Sophia Jensen cherchera à obtenir une des trois places disponibles en vue des Jeux de Tokyo. Le canoë féminin apparaîtra officiellement sur le menu olympique.

La petite Jensen veut pagayer avec les grandes à Tokyo

Elle n’a que 18 ans, mais Sophia Jensen pourrait bien obtenir son billet pour les Jeux olympiques dans trois mois et demi.

« Je sais que c’est possible. Ça me trotte dans la tête », avoue la canoéiste de Chelsea, en entrevue.

Nerveuse, la sextuple championne du monde junior ? Non. Au contraire.

« C’est incroyable d’avoir déjà une occasion de concourir pour ça. On verra ce qui va arriver. »

Jensen se trouve depuis une semaine et demie en Floride. Plus précisément à Melbourne, à l’est d’Orlando.

Le plus bel espoir sportif féminin de l’Outaouais s’entraîne au Oars & Paddles Park avec les membres de l’équipe canadienne, dont ses deux idoles, Laurence Vincent-Lapointe et Katie Vincent.

« Nous sommes ici jusqu’en avril. Jusqu’aux qualifications olympiques, en fait. »

Les sélections de la formation sprint en canoë-kayak auront lieu à Lake Lanier, en Géorgie. Ce bassin a servi aux Jeux olympiques de 1996.

« Un super bel endroit », souligne Jensen.

Là-bas, la jeune femme cherchera à obtenir une des trois places disponibles en vue des Jeux de Tokyo. Le canoë féminin apparaîtra officiellement sur le menu olympique.

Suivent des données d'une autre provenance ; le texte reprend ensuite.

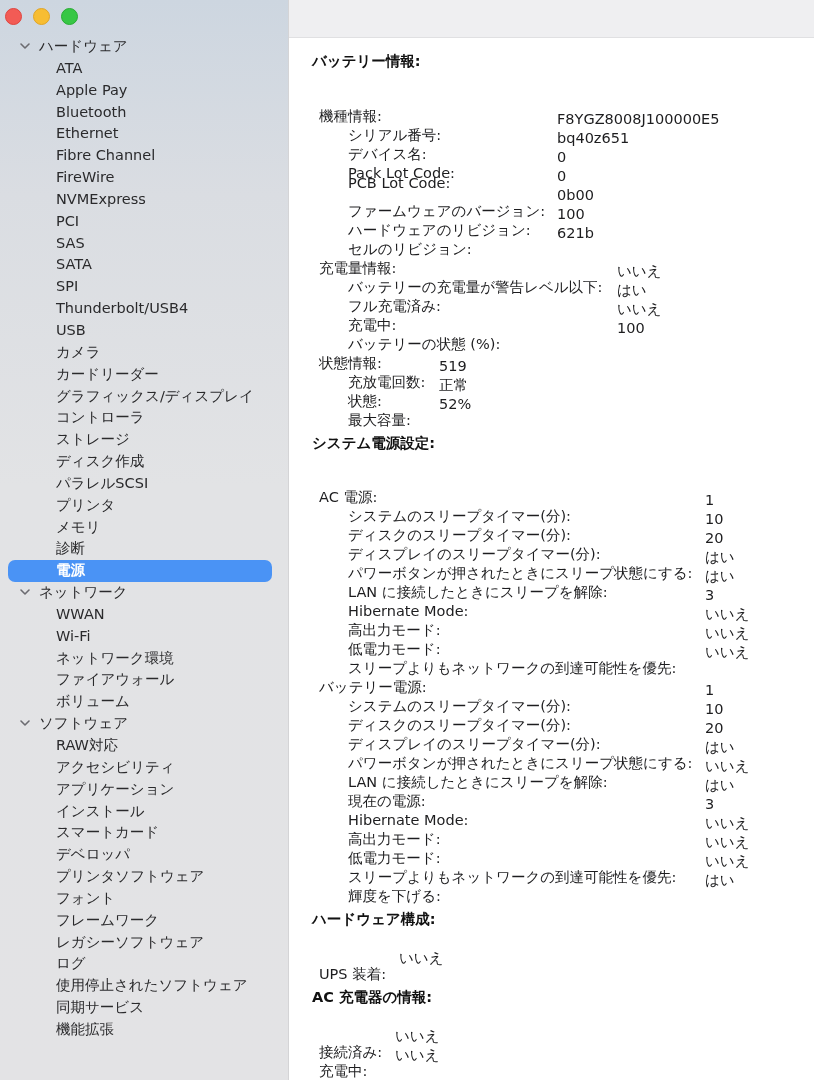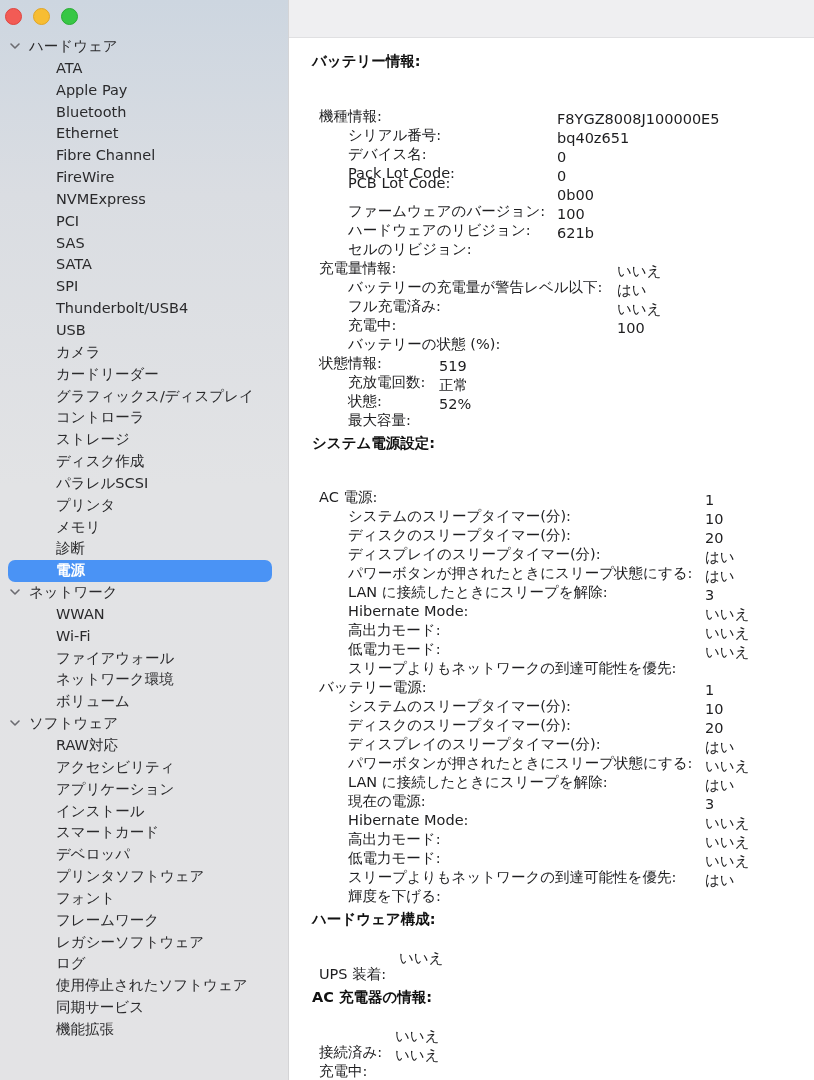--- a/index.html
+++ b/index.html
@@ -33,7 +33,7 @@
     font-size: 14.5px; color: #2a2a2c;
     white-space: nowrap; position: relative;
   }
-  .tree-row.group { padding-left: 9px; }
+  .tree-row.group { padding-left: 19px; }
   .tree-row.child { padding-left: 56px; }
   .chev {
     display: inline-block; width: 12px; height: 12px; margin-right: 8px;

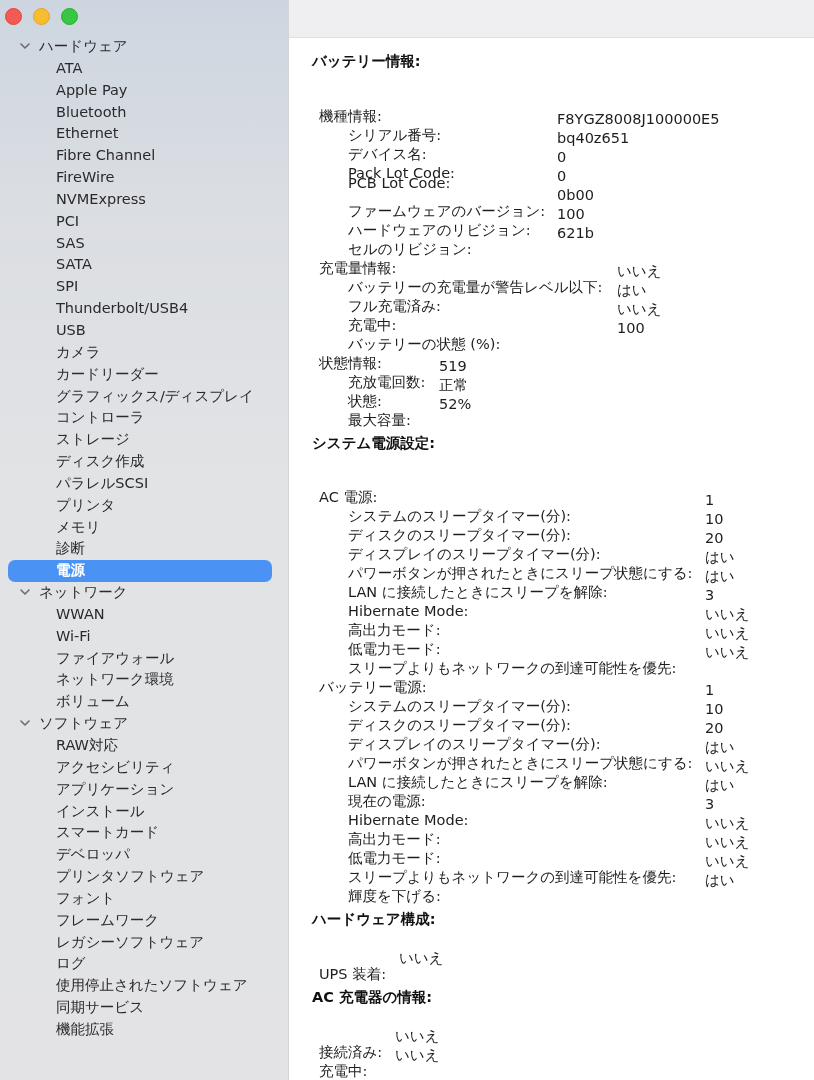--- a/index.html
+++ b/index.html
@@ -107,8 +107,8 @@
             </svg></span><span>ネットワーク</span></div>
         <div class="tree-row child"><span>WWAN</span></div>
         <div class="tree-row child"><span>Wi-Fi</span></div>
+        <div class="tree-row child"><span>ネットワーク環境</span></div>
         <div class="tree-row child"><span>ファイアウォール</span></div>
-        <div class="tree-row child"><span>ネットワーク環境</span></div>
         <div class="tree-row child"><span>ボリューム</span></div>
         <div class="tree-row group"><span class="chev"><svg viewBox="0 0 12 12">
               <path d="M2 4 L6 8 L10 4" fill="none" stroke="#6b6b70" stroke-width="1.6" stroke-linecap="round" stroke-linejoin="round"></path>

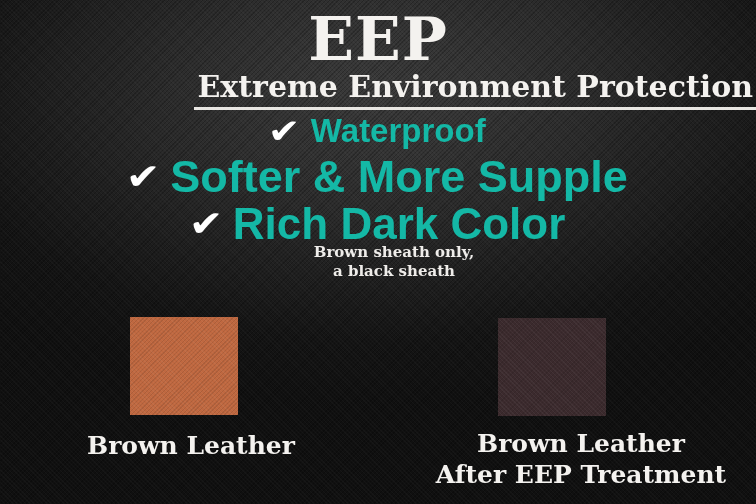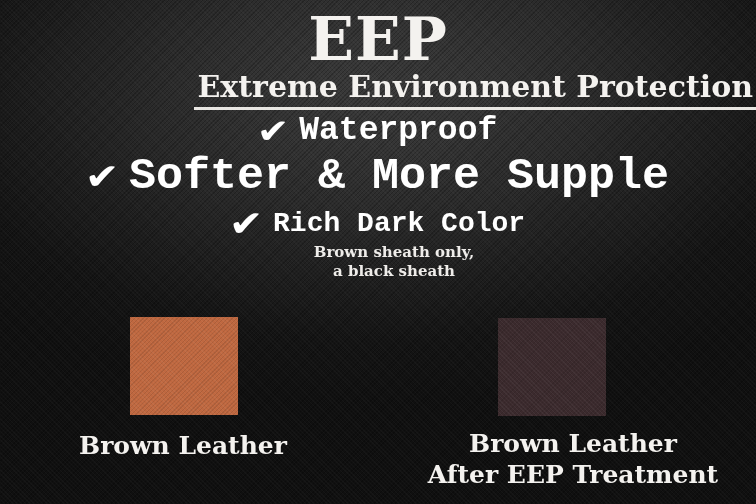--- a/index.html
+++ b/index.html
@@ -116,9 +116,9 @@
     transform: scaleX(1.15) scaleY(1.0);
   }
   .benefit-row .btext {
-    font-family: Liberation Mono, monospace;
-    font-weight: bold;
-    color: #ffffff;
+    font-family: Liberation Sans, sans-serif;
+    font-weight: bold;
+    color: #14b8a6;
     letter-spacing: 0px;
     white-space: nowrap;
   }

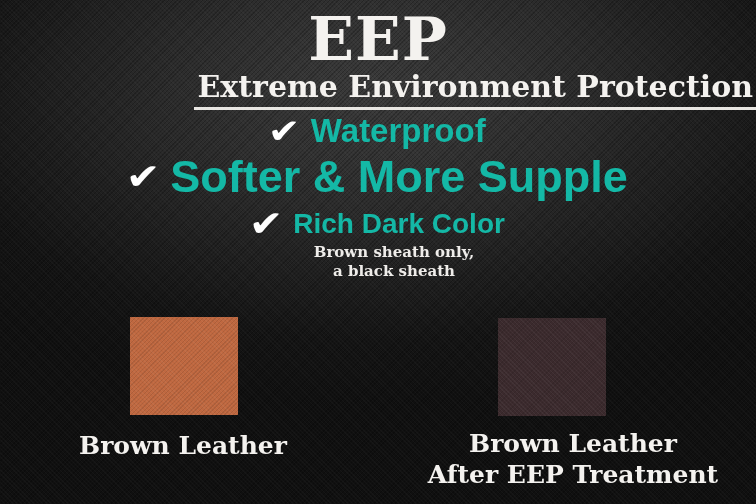--- a/index.html
+++ b/index.html
@@ -132,7 +132,7 @@
 
   .row-3 { margin-top: 7px; }
   .row-3 .check { font-size: 36px; }
-  .row-3 .btext { font-size: 28px; line-height: 39px; text-align: right; }
+  .row-3 .btext { font-size: 44px; line-height: 39px; text-align: right; }
 
   .fineprint {
     position: absolute;

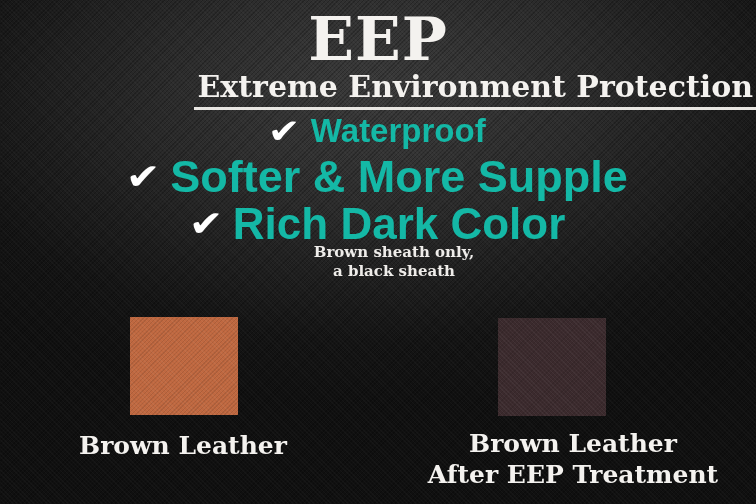--- a/index.html
+++ b/index.html
@@ -182,6 +182,7 @@
     color: #f4f2ef;
     text-align: center;
     white-space: nowrap;
+    margin-left: 8px;
   }
   .caption-left  { left: 0px;   top: 430px; width: 366px; }
   .caption-right { left: 390px; top: 428px; width: 366px; }

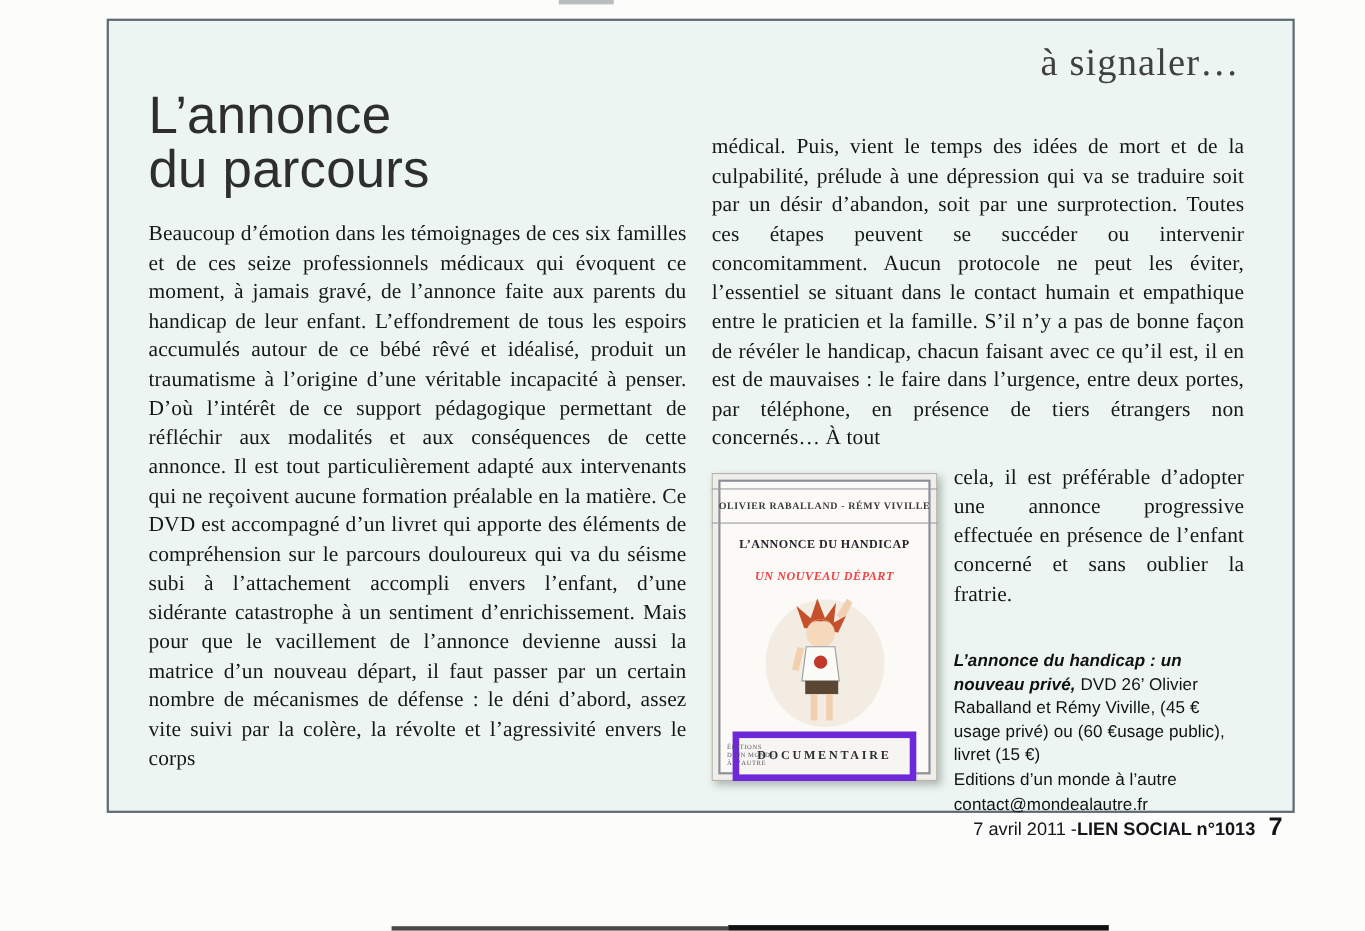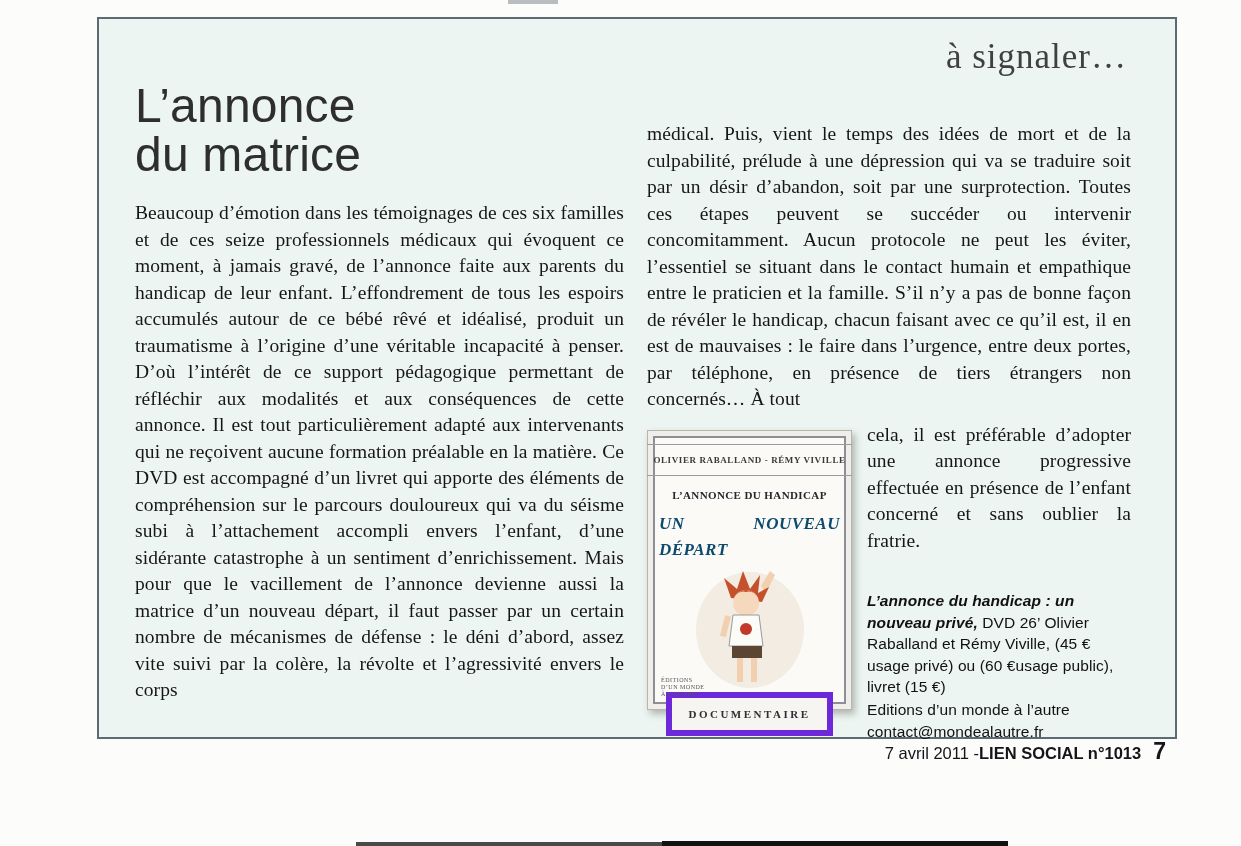--- a/index.html
+++ b/index.html
@@ -239,7 +239,7 @@
 
   <div class="article-title">
     <div>L’annonce</div>
-    <div>du matrice</div>
+    <div>du parcours</div>
   </div>
 
   <div class="col col-left">

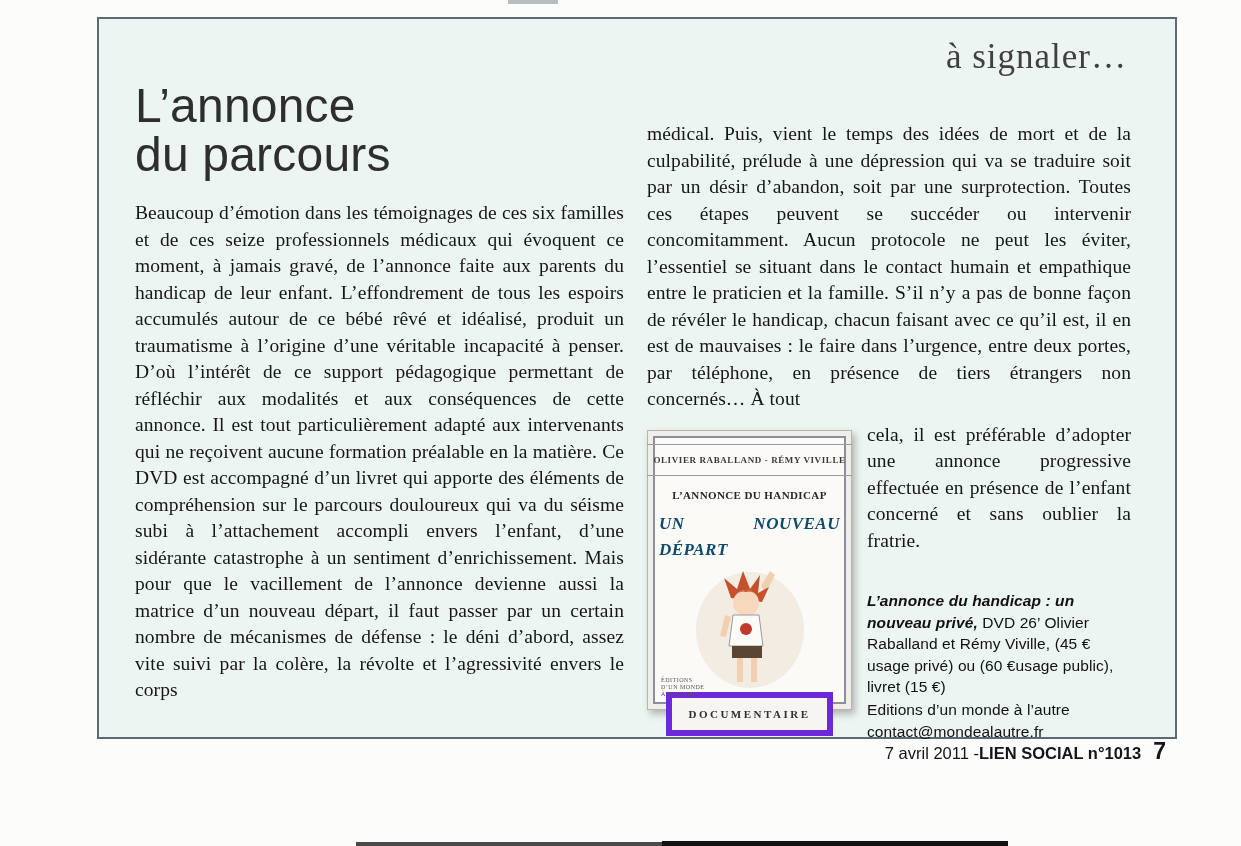--- a/index.html
+++ b/index.html
@@ -126,9 +126,9 @@
     font-family: "Liberation Serif", serif;
     font-style: italic;
     font-weight: bold;
-    font-size: 17px;
+    font-size: 11px;
     letter-spacing: 0.5px;
-    color: #0c4a6e;
+    color: #ef4444;
     text-transform: uppercase;
   }
   .cover-art {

Seulement deux épreuves ont été acceptées, soit le C1 200 mètres et le C2 500 mètres.

Vincent-Lapointe occupe le premier rang sur l’échiquier mondial. Vincent, elle, arrive deuxième sur l’échiquier national.

La jeune Jensen les chauffe.

« L’écart entre moi et elles fond d’une année à l’autre. L’été dernier aux essais, j’ai battu Katie lors de la ronde préliminaire puis elle m’a tout juste devancé en finale. Je trouve ça super excitant. »

Une autre chose la rend heureuse depuis le début de la semaine.

Vincent-Lapointe a été blanchie en début de semaine des accusations de dopage qui pesaient contre elle. Résultat, elle pourra renouer avec la compétition.

« Je suis contente pour elle. Ce fut une longue bataille pour elle. C’est extraordinaire de la revoir parmi nous ici », dit-elle.

« En plus, c’est elle qui a joué un rôle important pour inclure le canoë féminin aux Jeux olympiques. »

Jensen passe beaucoup de temps dans la salle de conditionnement physique depuis la fin de la saison dernière. Pas qu’elle raffole de se taper des poids libres et autres exercices de musculation.

« Je n’ai pas le choix de repousser mes limites. Je suis plus petite que les autres. J’ai besoin de devenir plus imposante afin de générer plus de puissance dans mon embarcation », précise-t-elle.

La jeune femme ne fait que cinq pieds et quatre pouces. « Par exemple, Laurence mesure six pieds. C’est une énorme différence », fait-elle remarquer.

Et sur l’eau, en ce moment, Jensen met l’accent sur sa technique à pagayer. « Dans quelques semaines, on commencera à effectuer des sprints pour retrouver la vitesse. »

Les entraîneurs de l’équipe nationale procéderont aussi à des expériences. Ils vont jumeler diverses canoéistes afin de trouver la meilleure combinaison possible en C2 sur 500 mètres.

Qui sait ? Peut-être que Sophia Jensen finira par faire équipe avec une de ses idoles.